The European Central Bank has renewed its push to promote the euro globally, expanding currency swap and repurchase arrangements with other central banks. But these efforts run into a structural wall: the EU lacks the political and fiscal unity needed to create the deep, liquid debt market that would make the euro a serious rival to the dollar among global investors.

Jacob Kirkegaard, a senior fellow at Bruegel and nonresident senior fellow at the Peterson Institute for International Economics, writes in Foreign Affairs that "the ease of dollar-based cross-border transactions and the dollar's global scale will keep most private actors from switching to other currencies," "Hvylya" reports.

The payment infrastructure gap runs even deeper. Visa and Mastercard handle roughly two-thirds of card transactions in the eurozone. Early US dominance in stablecoin and token technologies threatens to widen this lead further. Europe has struggled for years to scale up local private payment platforms that could compete with American firms. Country-specific digital transfers, in-store payments, and e-commerce alternatives remain fragmented across the bloc.

A digital euro project is underway at the European Central Bank, designed for retail transactions and blockchain-based settlement. Together with related initiatives, it could lay the groundwork for an independent European cross-border payment system. But Kirkegaard notes that this system "is not expected to be ready for use until the end of this decade."

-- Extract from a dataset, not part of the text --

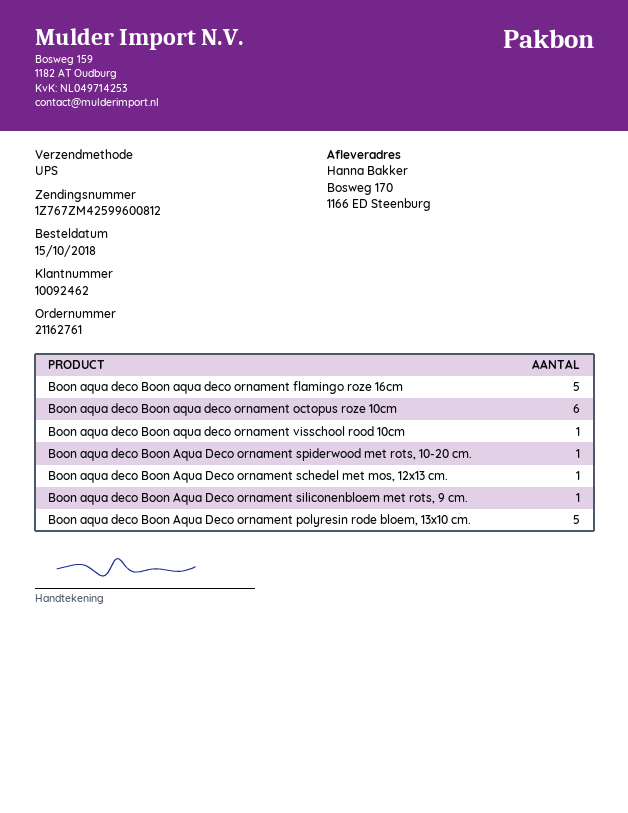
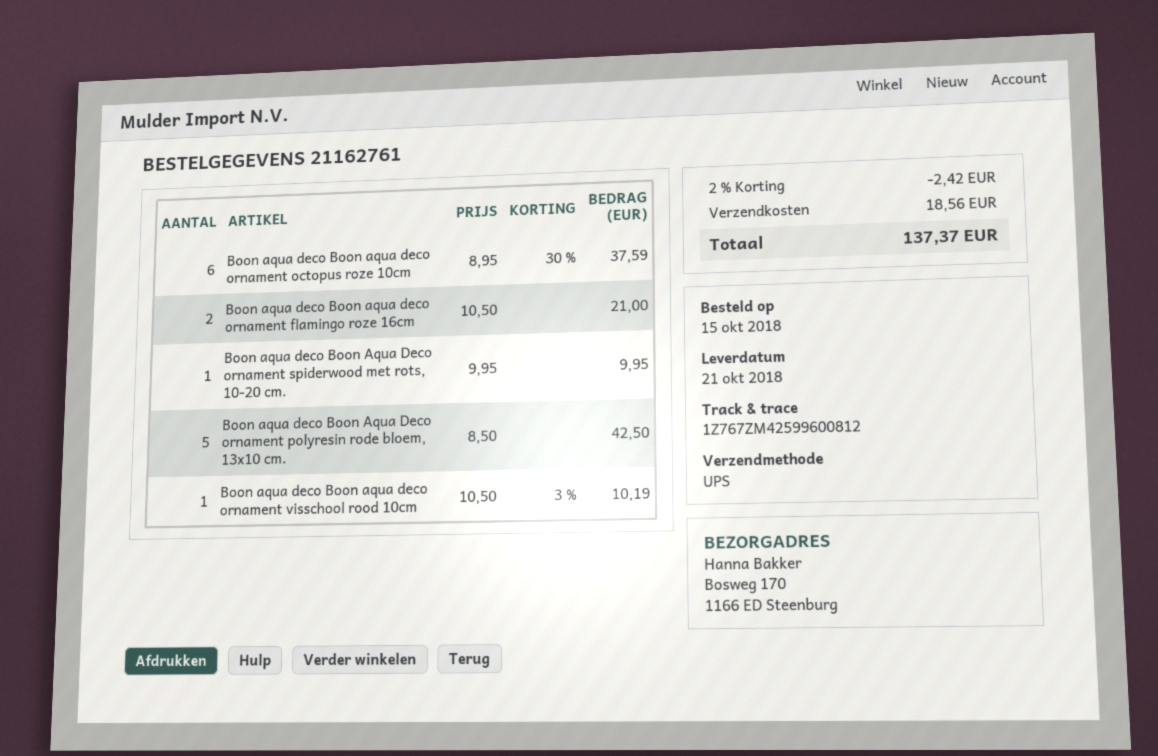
Boon aqua deco Boon aqua deco ornament flamingo roze 16cm: 5 -> 2
Boon aqua deco Boon Aqua Deco ornament schedel met mos, 12x13 cm.: 1 -> none
Boon aqua deco Boon Aqua Deco ornament siliconenbloem met rots, 9 cm.: 1 -> none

The gap between ambition and implementation leaves European governments in an uncomfortable position. They are "increasingly uneasy about the dominant role of the U.S. dollar in the global financial system," Kirkegaard writes, given Washington's consistent willingness to wield dollar access as a sanctions weapon. Yet forcing private companies to abandon US financial infrastructure would require European alternatives that match American offerings in convenience, cost, and sophistication - alternatives that do not exist today.